Communication between doctor and patient matters a great deal because, as a French physician once said, il n'y a pas de maladies, il n'y a que de malades - there are no illnesses, there are only ill people. Any consultation must be two-way. I have (nearly) always been interested to listen to patients and relatives and happy to talk to them. But that does not mean that a doctor or nurse always needs to spend a lot of time on it. Sometimes you do, sometimes you don't.

Too much of the currently fashionable probing and counselling after shock or stress may not only waste precious time - it may actually delay recovery. It is a mistake to think that the amount of time spent must be proportional to how serious or tragic the situation. Good communication is a matter of quality, not just quantity. The greater the tragedy or stress, the greater the risk that time is being wasted, because the person is not listening or cannot absorb a lot of detail.

In my view, what needs to be taught and practised is not just the politically correct art of prolonged listening and counselling, important though that can sometimes be, but the art of high-quality, concise communication that is sincere, accurate, well expressed and tailored to individual needs. Hippocrates considered that brevity in a physician was a virtue. In our present society it seems to be regarded almost as a crime. As with any occupation, brevity helps all the other work waiting to be done. The more time a surgeon, for example, spends talking and listening, the less time he has for operating, so his waiting list grows.

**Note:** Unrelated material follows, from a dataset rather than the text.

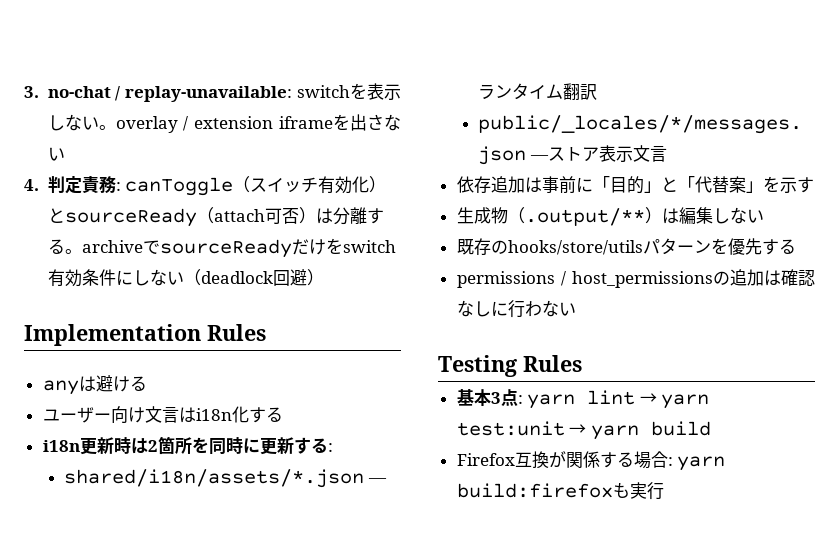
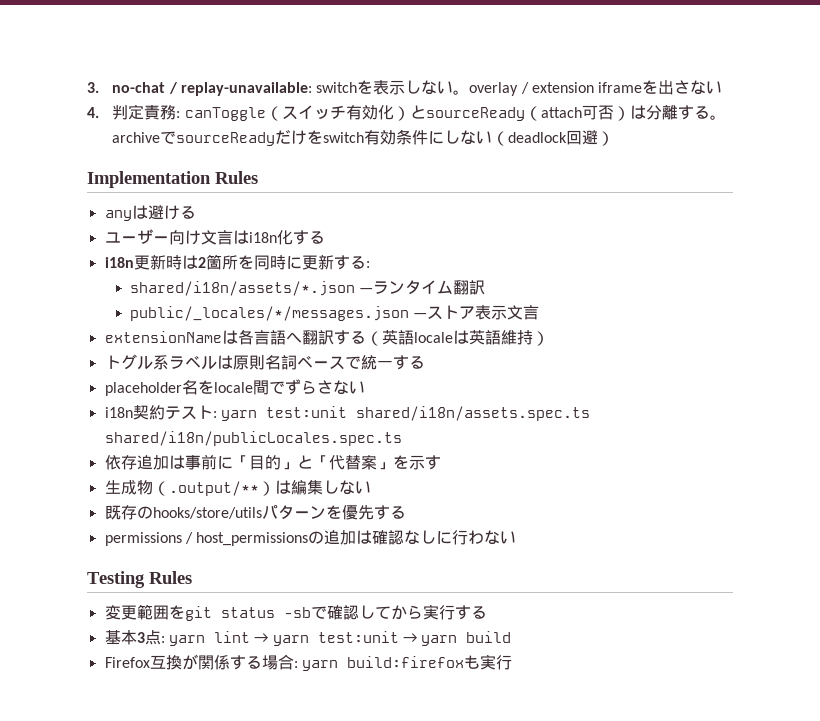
+ extensionNameは各言語へ翻訳する（英語localeは英語維持）
+ トグル系ラベルは原則名詞ベースで統一する
+ placeholder名をlocale間でずらさない
+ i18n契約テスト: yarn test:unit shared/i18n/assets.spec.ts shared/i18n/publicLocales.spec.ts
+ 変更範囲をgit status -sbで確認してから実行する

Everybody will agree with being friendly, understanding and interested, but much more controversial is firm leadership. If ever there was a case for using the cliché about throwing the baby out with the bath water, this is it. Due to a desire to get rid of all personal authority and leadership (and all paternalism, however sensitive and caring), some vulnerable and frightened patients are not getting the protection and support that they need. The sooner the pendulum swings back a little the better.

Sometimes we badly need firm decisions from somebody with the confidence and authority of the captain of the ship or the hospital ward sister - people who felt personally responsible and accountable, even when (shock horror) giving orders. As with many situations, advice and decisions about treatment may be difficult because of gaps in information or because the pros and cons of the decisions are so evenly balanced. When things look really bad, what we used to call wise decisions will at least make a better job of damage limitation.

In the medical field, anybody brave enough to stand up to the onslaught of the politically correct is liable to have thrown at them the stale jibe - 'so you think the doctor always knows best?'. You might as well apply this to everybody offering a service to the community. When a plumber with a good reputation comes to my house, I would be foolish not to accept that he knows best. But I have seen it seriously proposed that the doctor should consider even a newborn baby he is looking after as his 'partner'. This is whimsical claptrap. Are we not allowed to do our best for others without having to call them partners? The last thing my plumber needs is me as his partner.